No human being needs to be misunderstood or to suffer under the sense of misunderstanding. Let him turn at once to God. It is childish to murmur against our fellows, who only treat us as we treat them; they do not comprehend us, neither do we comprehend them; they do not give us, as we think, our due, neither do we give them theirs; but God comprehends both them and us, and He gives to them and to us accurately what is due.
No human being is compelled to bear his bitterness alone, for though he cannot tell it or explain to his fellows, he can tell it, and he need not explain it, to God. Is the bitterness an outcome of sin, as most of our bitterness is? Is it the bitterness of a wounded egotism, or of a remorseful conscience, or of spiritual despondency? Or is it the bitterness which springs from the cravings of an unsatisfied heart, the thirst for self-completeness, the longing for a perfect love? In either case God is perfectly able and willing to meet the need. He delights to turn His knowledge of our nature to the purpose of cleansing and transforming the sinful heart: “By His knowledge shall My righteous servant justify many,” He says. He is ready, too, to shed abroad His own rich love in our hearts, leaving no room for the hankering desire, and creating the peace of a complete fulfillment.
No human being need imagine that he is unappreciated; his fellow-men may not want him, but God does. “The Lord hath made everything for His own purpose, yea, even the wicked for the day of evil.” He apprehends all that is good in your heart, and will not suffer a grain of pure gold to be lost; while He sees too every particle of evil, and will not suffer it to continue.
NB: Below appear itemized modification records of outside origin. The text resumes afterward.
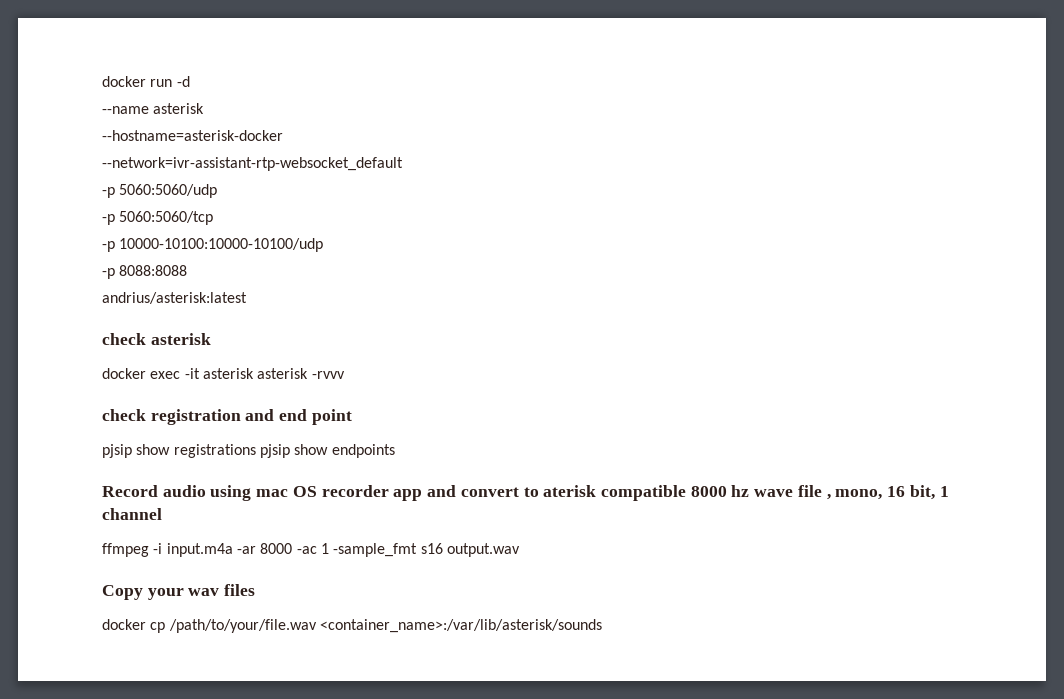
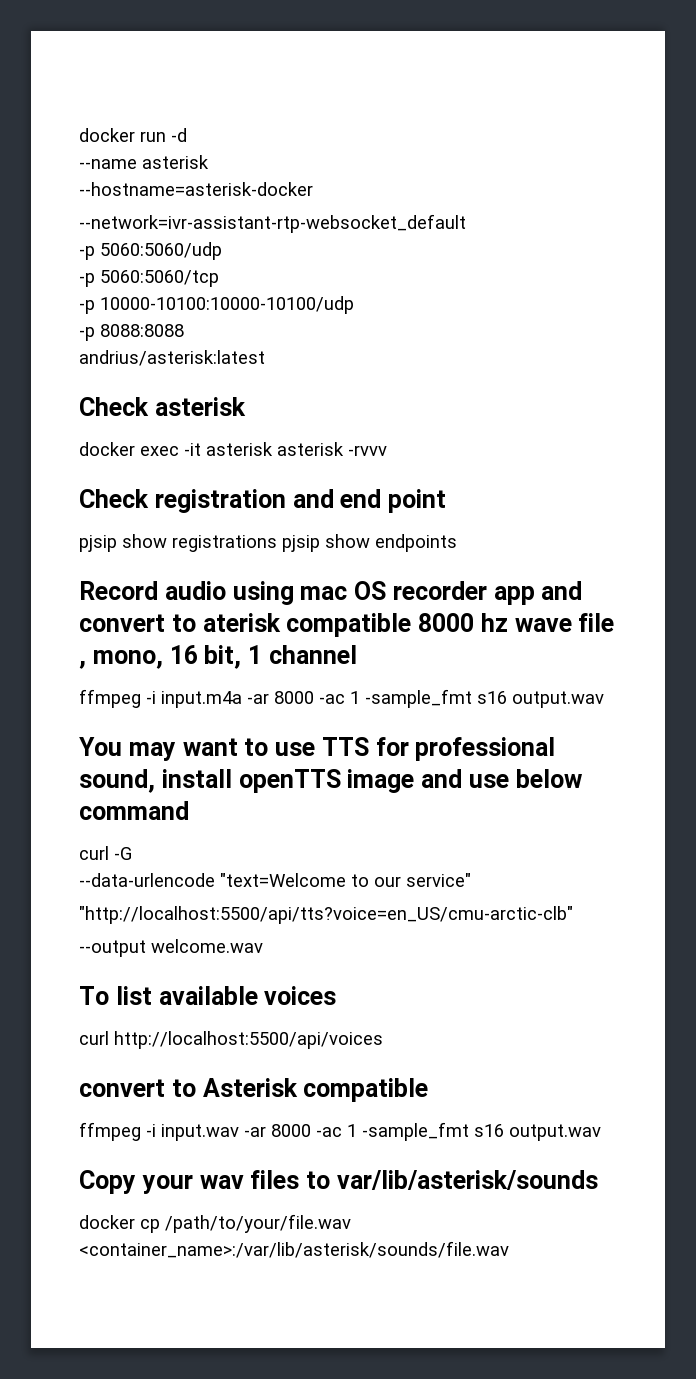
- check asterisk
+ Check asterisk
- check registration and end point
+ Check registration and end point
+ You may want to use TTS for professional sound, install openTTS image and use below command
+ curl -G
+ --data-urlencode "text=Welcome to our service"
+ "http://localhost:5500/api/tts?voice=en_US/cmu-arctic-clb"
+ --output welcome.wav
+ To list available voices
+ curl http://localhost:5500/api/voices
+ convert to Asterisk compatible
+ ffmpeg -i input.wav -ar 8000 -ac 1 -sample_fmt s16 output.wav
- Copy your wav files
+ Copy your wav files to var/lib/asterisk/sounds
- docker cp /path/to/your/file.wav <container_name>:/var/lib/asterisk/sounds
+ docker cp /path/to/your/file.wav <container_name>:/var/lib/asterisk/sounds/file.wav

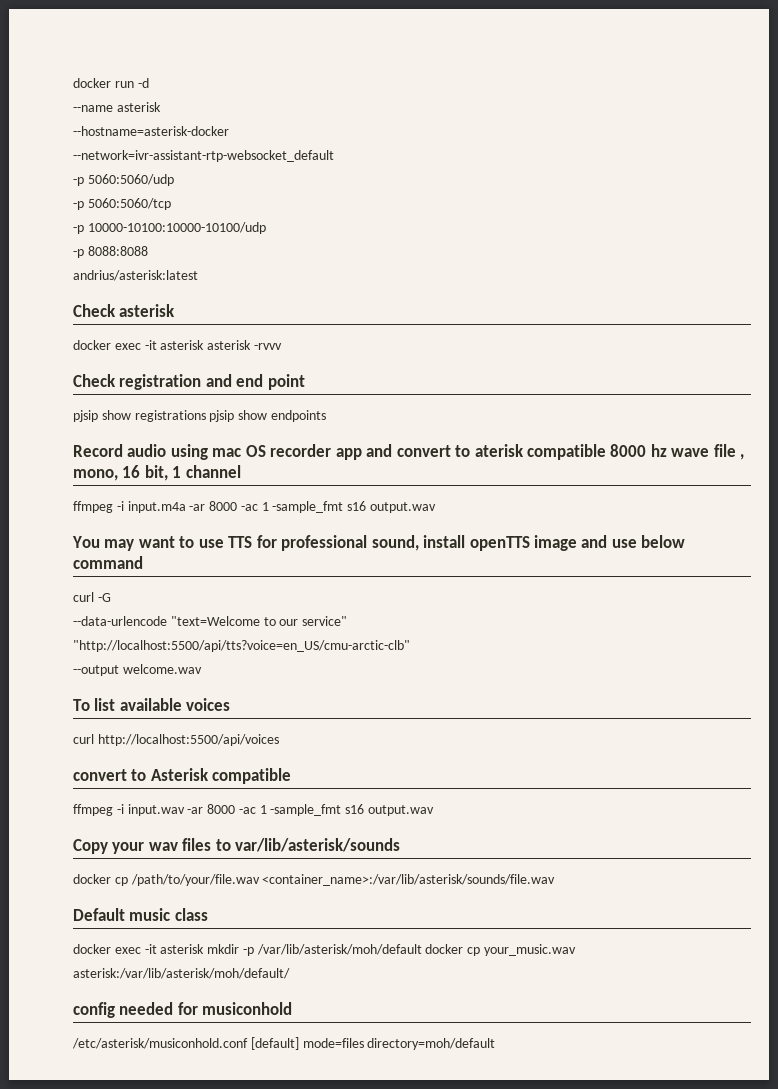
+ Default music class
+ docker exec -it asterisk mkdir -p /var/lib/asterisk/moh/default docker cp your_music.wav asterisk:/var/lib/asterisk/moh/default/
+ config needed for musiconhold
+ /etc/asterisk/musiconhold.conf [default] mode=files directory=moh/default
He knows where the will is set upon righteousness, where the desire is turned towards Him, and will delicately encourage the will, and bountifully satisfy the desire. He sees, too, when the will is hardened against Him, and the desire is set upon iniquity, and He is mercifully resolved to visit the corrupt will and the evil desire with “eternal destruction from the face of the Lord, and from the glory of His might,”-mercifully, I say, for no torture could be more terrible and hopeless than for the evil man to live eternally in the presence of God.
Finally, no human being need be without a sharer of his joy: and that is a great consideration, for joy unshared quickly dies, and is from the beginning haunted by a vague sense of shadow that is falling upon it. In the heart of the Eternal dwells eternal joy. All loveliness, all sweetness, all goodness, all truth, are the objects of His happy contemplation; therefore every really joyful heart has an immediate sympathizer in God; and prayer is quite as much the means by which we share our gladness as the vehicle by which we convey our sorrows to the Divine heart. Is it not beautiful to think of all those timid and retiring human spirits, who cherish sweet ecstasies, and feel glowing exultations, and are frequently caught up in heavenly raptures, which the shy countenance and stammering tongue never could record? They feel their hearts melt with joy in the prospect of broad skies and sunlit fields, in the sound of morning birds and rushing streams; they hear great choirs of happy spirits chanting perpetually in heaven and in earth, and on every side of their obscure way open vistas of inspired vision. No stranger meddles with their joy, or even knows of it.
God is not a stranger; to Him they tell it all, with Him they share it, and their joy is part of the joy of the Eternal.